Oracle Application Express (APEX) is becoming ever more popular as organizations discover just how quickly they can build and deploy web and mobile applications using this deceptively powerful tool. We will hear from APEX thought leaders who will share important insights into how to get the most out of your investment in Oracle and specifically APEX. So, if you've ever been curious about building web applications, or may have heard of APEX and are interested in learning more, please join us for APEX Developer Day! This workshop is ideally suited for SQL and PL/SQL developers who are also interested in building web applications.

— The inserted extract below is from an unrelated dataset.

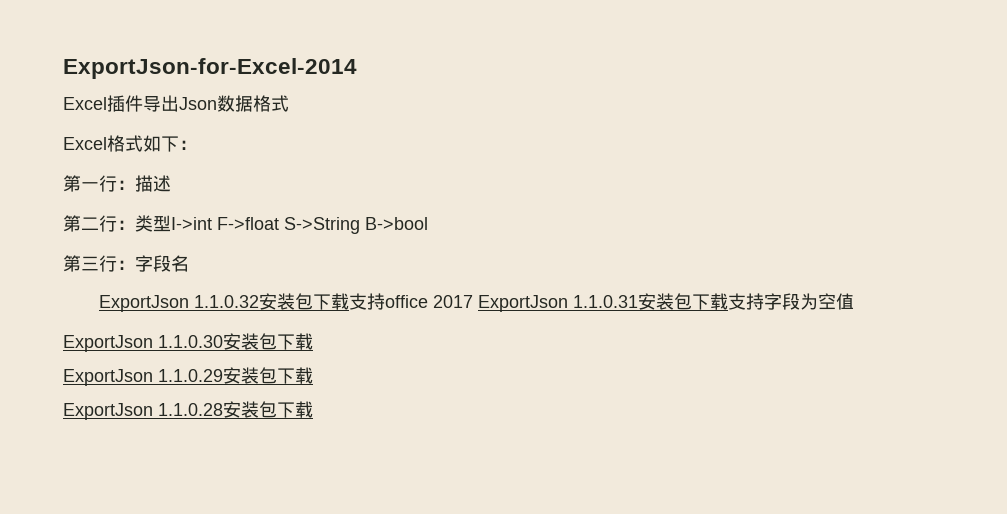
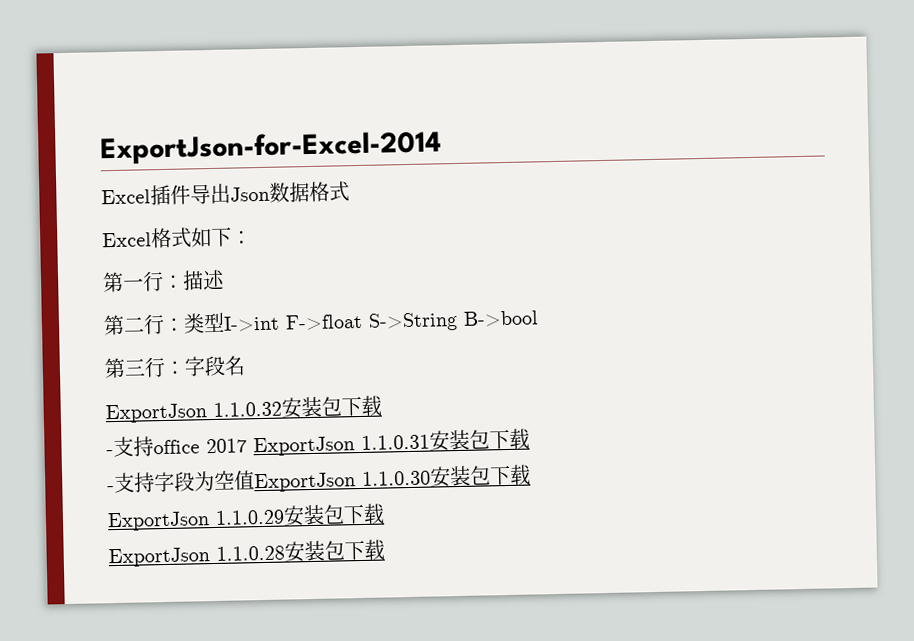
(350, 301) none -> [106,450,114,456] // -
(729, 301) none -> [107,486,115,492] // -
(855, 301) // -> (255, 480) none

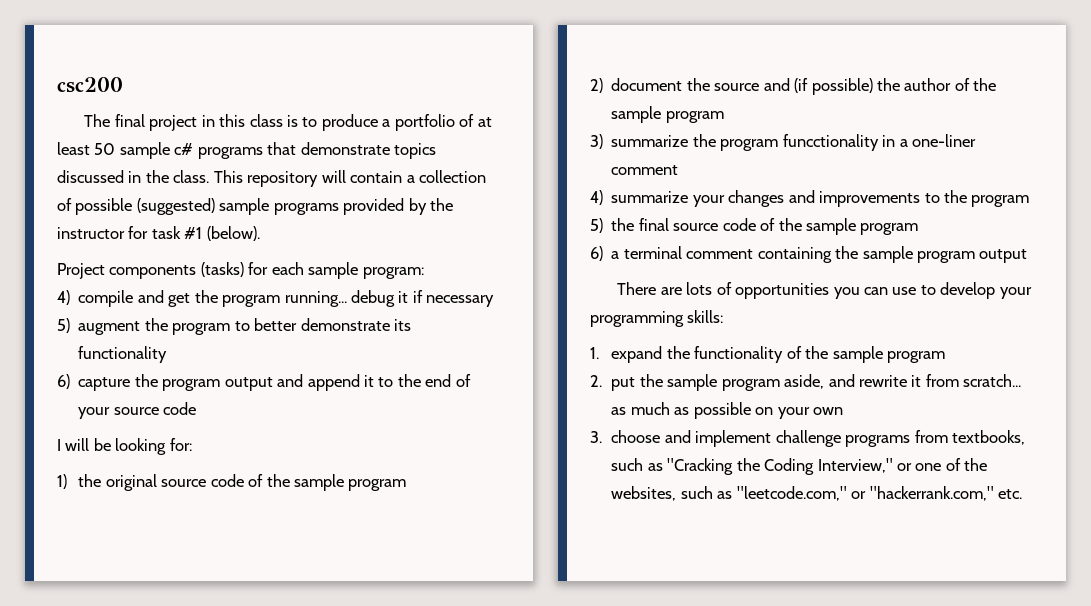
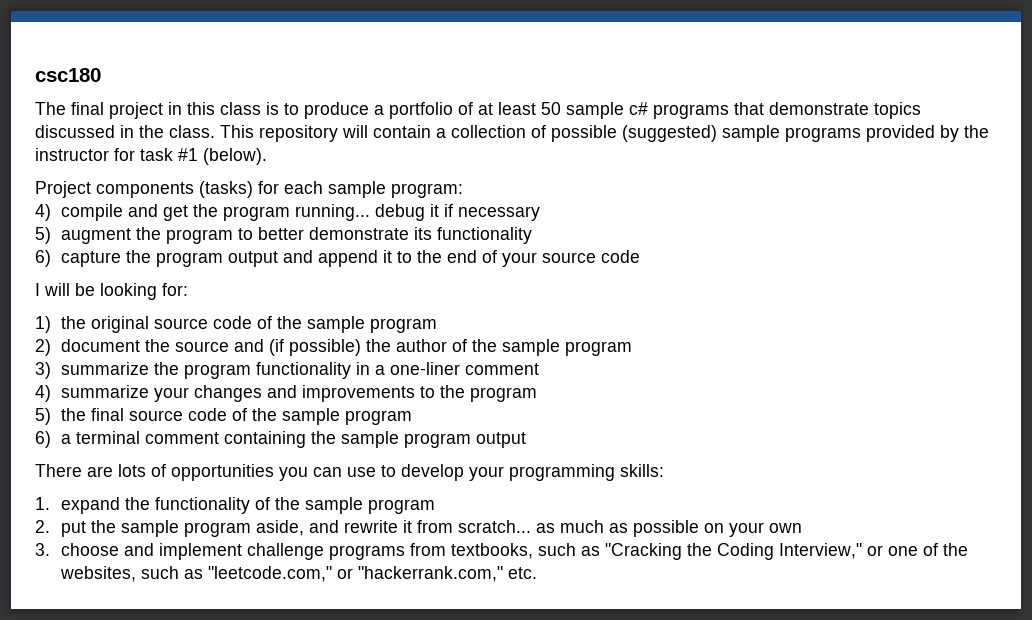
[57,77,123,93] csc200 -> [35,68,101,82] csc180
[782,134,879,151] funcctionality -> [255,362,351,379] functionality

SmartDB: A Database Centric Approach to Application Development Toon Koppelaars, Oracle Corporation 1:00 – 4:00 pm
What is the SmartDB approach? The past few decades have seen a radical shift away from using the database as a processing engine. All business and application logic is implemented outside the database, and the role left for the database has been downgraded to only having to execute relatively simple SQL statements. SmartDB takes the 180 degrees opposite direction and advocates the return of processing inside the database, where SQL and PL/SQL are used to its fullest. We’ll provide a couple of examples to demonstrate what we mean by using the database as a processing engine.
Why would you want to adopt the SmartDB approach? The shift away from the database has had some consequences in terms of maintainability, scalability, and performance of large enterprise applications. We will discuss these and specifically debunk the ubiquitous myth within IT that moving business logic out of the database ensures better performance and scalability of your applications.
How can you adopt the SmartDB approach? Finally, we’ll discuss critical success factors and the challenges that you should be aware of when adopting SmartDB along with its overall technical architecture.
How to Write Better Technical Reports Cary Millsap, Cintra Software & Services 1:00 – 4:00 pm
Writing technical reports is not the most fun thing in the world for most people, but the thing you need to realize is that the person who records history literally controls how history will be remembered. My career has been distinguished more by writing than anything else I do.
A good technical document needs to be strong, relevant, crisp, informative, and interesting. And if you try to write one up at the end of a project, you'll learn two horrible things. First, you won't be able to remember enough details to write the truth. And second, you'll find yourself wanting to write strong declarative sentences that you can't write without doing a little more research. Since your project is done, you don't have the chance. In this way, the writing of the report profoundly influences the project itself.
In this informal session, I'll cover a number of tips that will help you write stronger, more relevant, and more interesting reports. The goal will be to help you to better showcase your hard work, and in fact, improve the quality of the work you're writing about.
This session will describe why your report is just as important as your work itself; when you should write your report; tips for making your report stronger and more relevant; and show examples of what to do, and what not to.
Demystifying Data Warehouse as a Service Kent Graziano, Snowflake Computing 1:00 – 4:00 pm
We all know that data warehouses and best practices for them are changing dramatically today. As organizations build new data warehouses and modernize their data analytics ecosystem, they are turning to Data Warehousing as a Service (DWaaS) in hopes of taking advantage of the performance, concurrency, simplicity, and lower cost of a cloud-based platform or simply to reduce their data center footprint (and the maintenance that goes with that).
But what is a DWaaS really? How is it different from traditional on-premises data warehousing and big data systems?
In this talk we will demystify DWaaS by defining it and its goals; discuss the real-world benefits of DWaaS; describe the key features and design of a DWaaS as exemplified by Snowflake and its innovative multi-cluster, shared-data architecture; and discuss key decision factors you should consider when choosing.